In subsequent cases, the Supreme Court has characterized the immunity conferred by section 101.106 as immunity from liability. Sykes, 136 S.W.3d at 640; Dallas County MHMR v. Bossley, 968 S.W.2d 339, 344 (Tex.1998); accord Snelling v. Mims, 97 S.W.3d 646, 648 (Tex.App.-Waco 2002, no pet.); see also Escalante, 251 S.W.3d at 727 (“immunity defense” 4); Klein v. Hernandez, 260 S.W.3d 1, 21 (Tex.App.-Houston [1st Dist.] 2008, pet. granted) (Taft, J., concurring). Several intermediate courts of appeal have characterized this statutory immunity as immunity from suit. See Saade v. Villarreal, 280 S.W.3d 511, 521 (Tex.App.-Houston [14th Dist.] 2009, pet. filed); Bailey v. Sanders, 261 S.W.3d 153, 157 (Tex.App.-San Antonio 2008, no pet.); Tex. Dep't of Agric. v. Calderon, 221 S.W.3d 918, 922 (Tex.App.-Corpus Christi 2007, no pet.); Meroney v. City of Colleyville, 200 S.W.3d 707, 715 (Tex.App.-Fort Worth 2006, pet. granted, judgm't vacated w.r.m.); City of San Angelo Fire Dep't v. Hudson, 179 S.W.3d 695, 703 n. 7 (Tex.App.-Austin 2005, no pet.).

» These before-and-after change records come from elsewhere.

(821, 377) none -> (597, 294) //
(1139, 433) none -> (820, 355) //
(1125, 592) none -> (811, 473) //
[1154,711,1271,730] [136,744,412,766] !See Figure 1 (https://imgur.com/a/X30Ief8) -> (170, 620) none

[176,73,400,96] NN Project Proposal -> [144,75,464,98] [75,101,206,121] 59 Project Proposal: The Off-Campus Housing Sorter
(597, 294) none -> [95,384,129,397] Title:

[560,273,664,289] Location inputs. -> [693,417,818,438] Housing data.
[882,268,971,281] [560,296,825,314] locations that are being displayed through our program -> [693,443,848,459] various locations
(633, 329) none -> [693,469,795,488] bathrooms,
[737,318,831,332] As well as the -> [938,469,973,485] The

We will follow the plain language of the Supreme Court's decisions in Sykes and Bossley and in our own decision in Snelling and treat the statutory immunity conferred by section 101.106 as immunity from liability.

[I]mmunity from liability is an affirmative defense that cannot be raised by a plea to the jurisdiction.” State v. Lueck, 290 S.W.3d 876, 880 (Tex.2009). Therefore, the immunity conferred by section 101.106 is not jurisdictional. An order granting a motion to dismiss under section 101.106(e) cannot be appealed under section 51.014(a)(8) of the Civil Practice and Remedies Code. See Simons, 140 S.W.3d at 349; Autry, 251 S.W.3d at 159-60.

Accordingly, we dismiss Jones's first, third and fourth issues for want of jurisdiction. See Matis v. Golden, 228 S.W.3d 301, 305 (Tex.App.-Waco 2007, no pet.).